# What you need to do
Give back the line that contains "1 Overview of OS and Kernels" and every following line, exactly as they appear, through the end of the data.

# Information
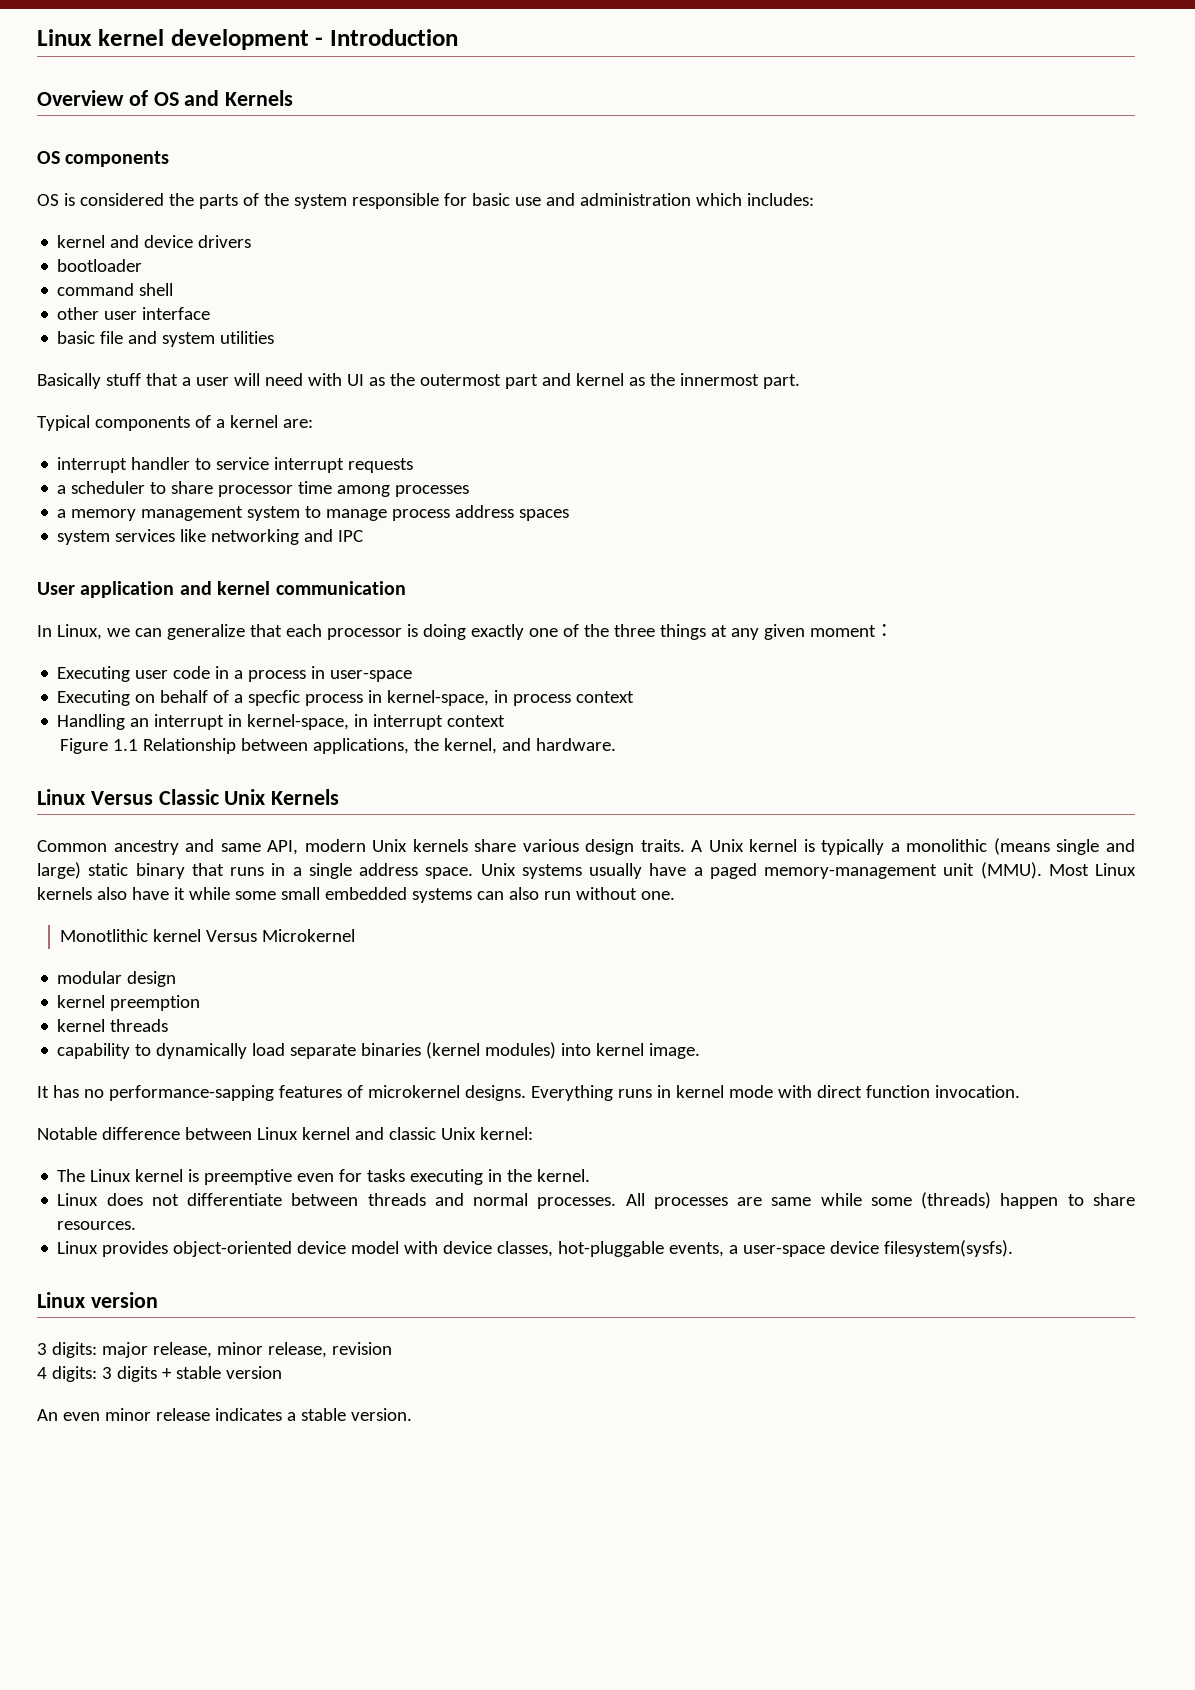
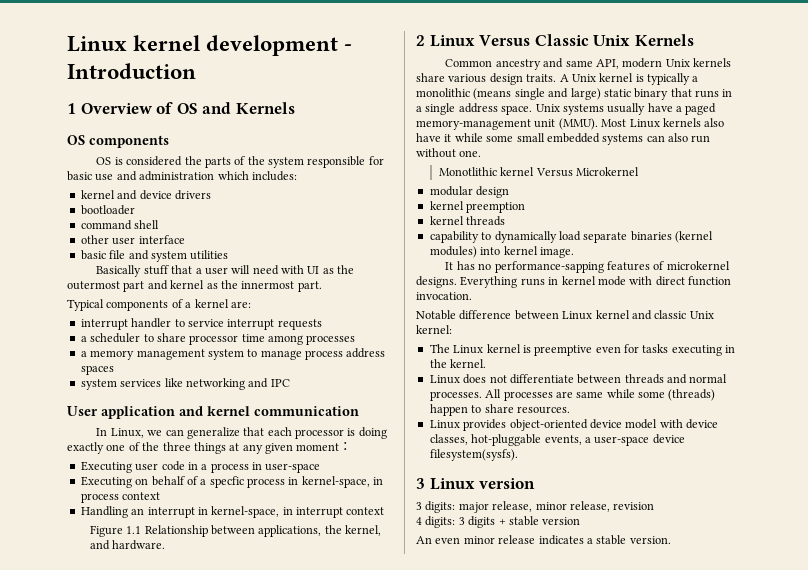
- Overview of OS and Kernels
+ 1 Overview of OS and Kernels
- Linux Versus Classic Unix Kernels
+ 2 Linux Versus Classic Unix Kernels
- Linux version
+ 3 Linux version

# Final answer
+ 1 Overview of OS and Kernels
- Linux Versus Classic Unix Kernels
+ 2 Linux Versus Classic Unix Kernels
- Linux version
+ 3 Linux version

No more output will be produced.